Monday 16 September 2013

Three Poems for Autumn

Apollyologies for the recent dry spell. But to make up for it, here's three poems all at once.


Android

 
There was a pain like a gravel pit inside.

I bought a flapjack and a Lucozade

and drove six miles to an unconventional wilderness

just outside of Frodsham.

It was here

amongst the gorse petals and defunct Rentokil

bait stations that I first kissed a girl.

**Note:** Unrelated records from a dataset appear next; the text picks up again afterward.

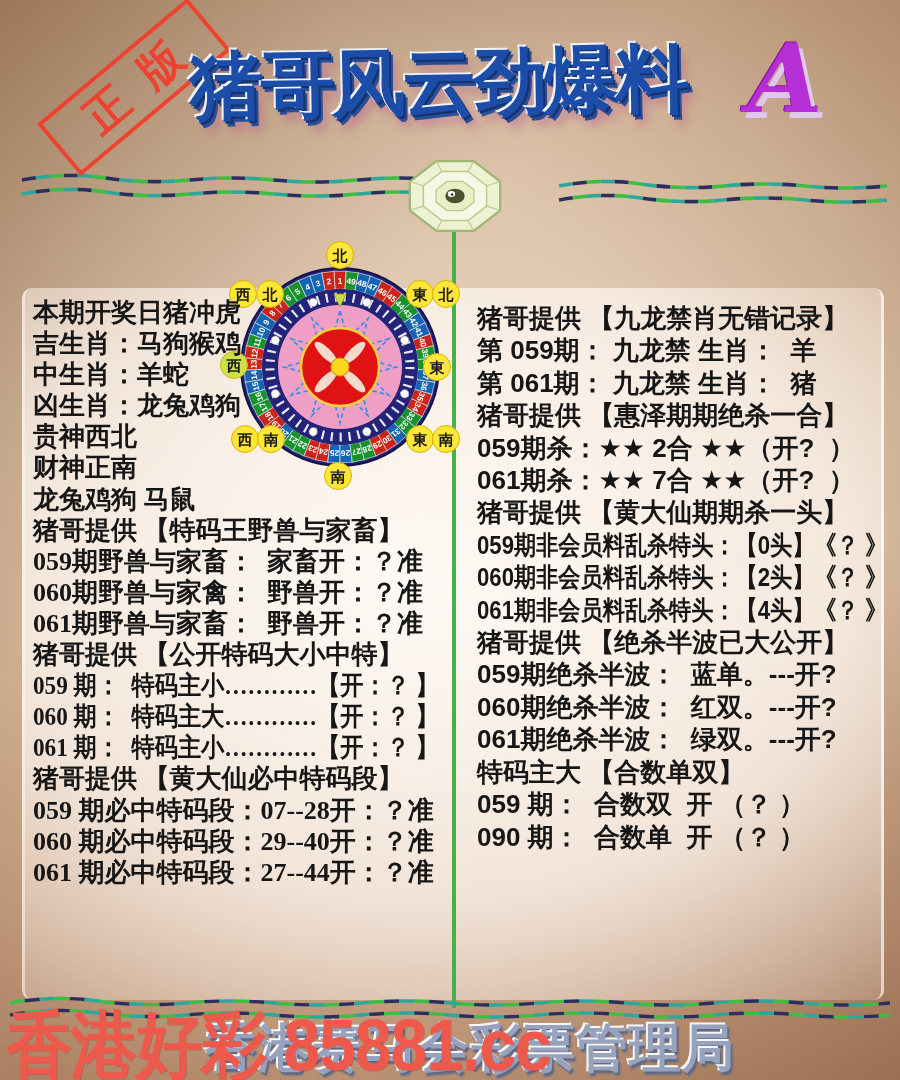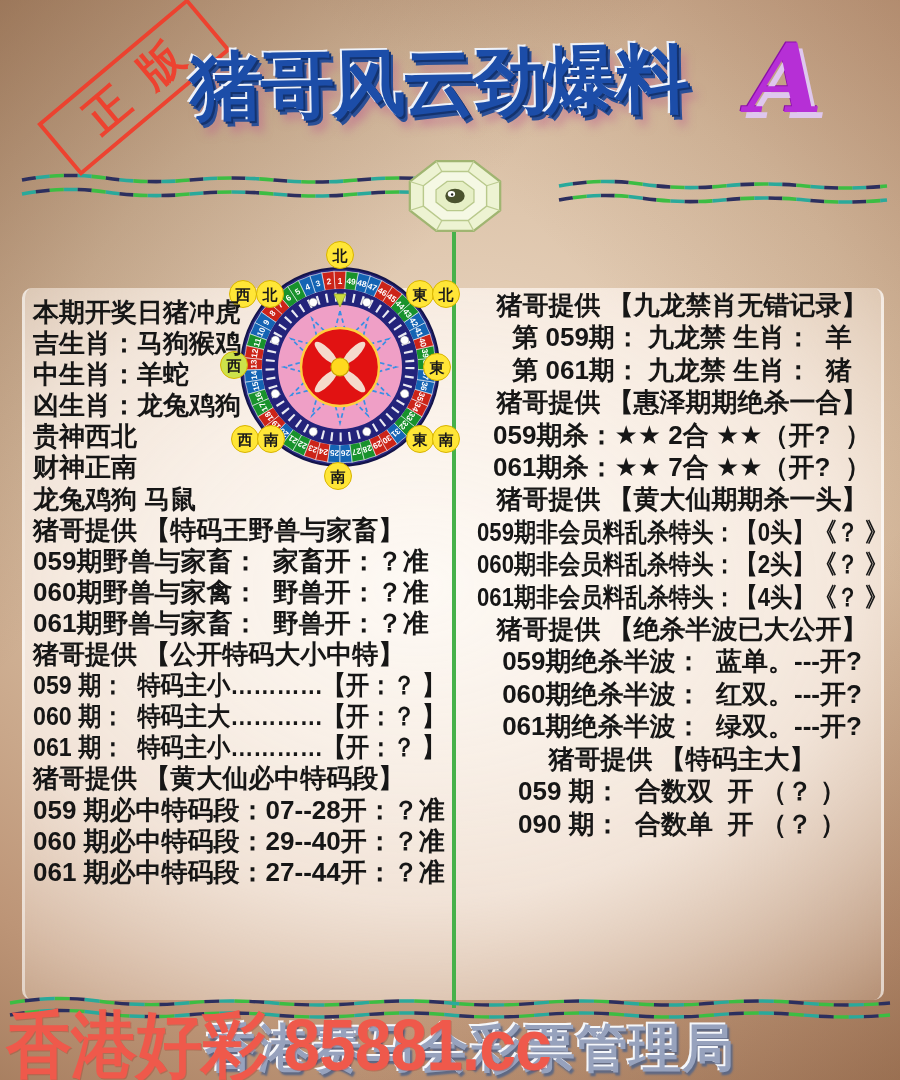"本期开奖日猪冲虎" .col-left { font-family: none -> Liberation Serif, serif }
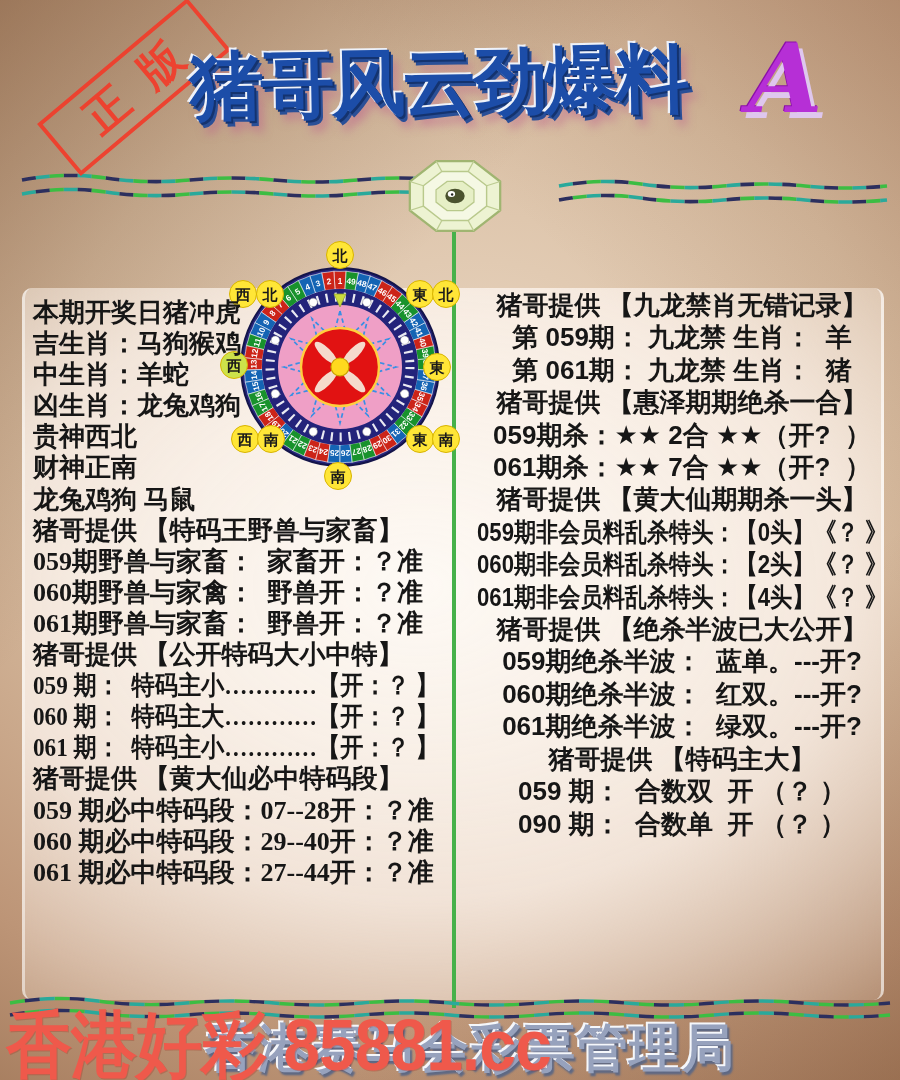"猪哥提供 【九龙禁肖无错记录】" .col-right { text-align: center -> none; top: 289px -> 302px }
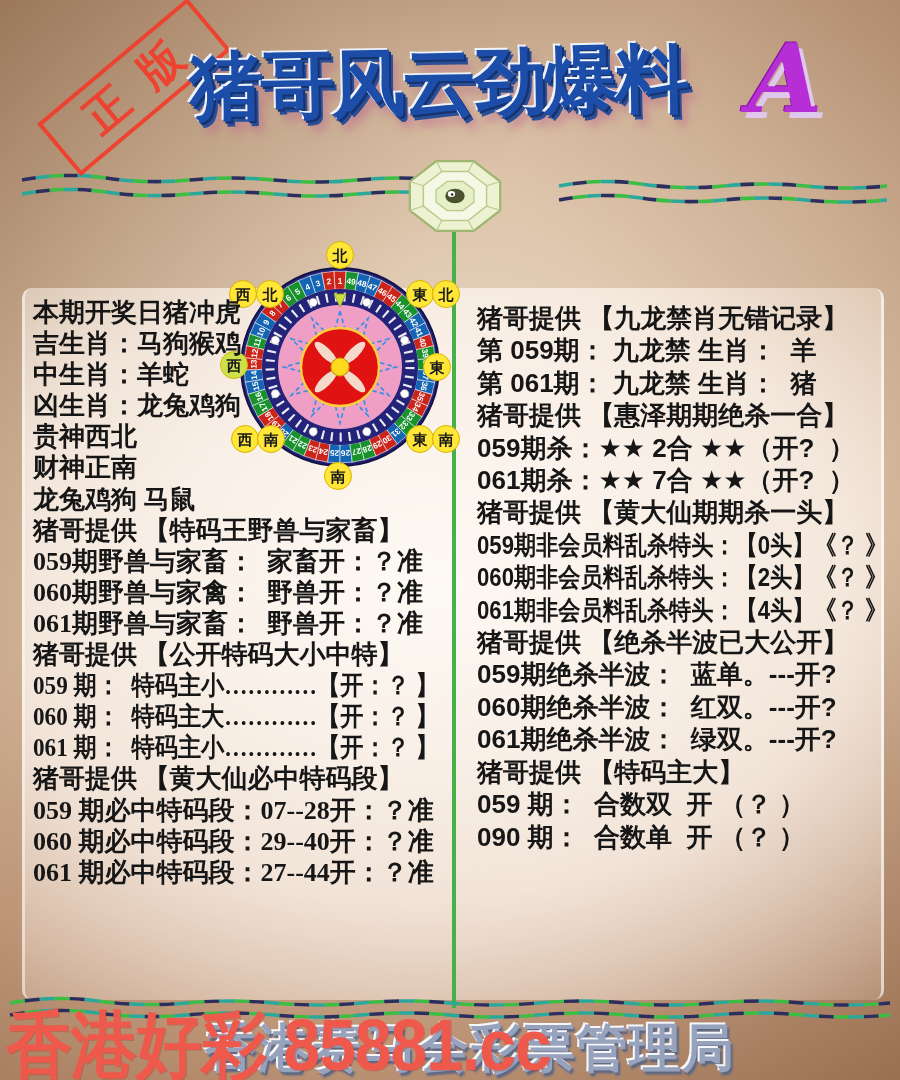"猪哥提供 【特码主大】" p.line { text: 猪哥提供 【特码主大 -> 特码主大 【合数单双 }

Rebecca or Rebekah, I don’t know how

she spelt it,

but I do remember her skin as cold as an android’s.     

 

Presentation

 
For an hour, nearly,

I had to sit through a presentation

on your death. Slide after slide

about the terrific mutilations

carried out on your body.

Had I willed it somehow?

I felt I deserved to be a suspect,

even if this was Birmingham 1989,

a year before my birth.
 

When my sister smashed

a white hole the size of a fist

in the kitchen sink, I was fourteen.

She protested, they stuck

to the facts. I was hiding my hands

behind my back,

I was hiding myself behind my back.

 

New-Born

 
I wasn’t there at the births

of Callan and Aidan. They might

 
have been born in the Arctic Circle

or on the decks of The Tardis,

 
I was no less aware of it.

I was probably more concerned

 
with the birthing

of a second litter of puppies

 
that we would sell at £200 a pop.  

The first labours I saw
 

were the labours of this little Thai woman

on The Baby Channel. Children

 
were excluded from this sort of thing,

usually. But there she was,

 
wheel-chair winged and well into her throes.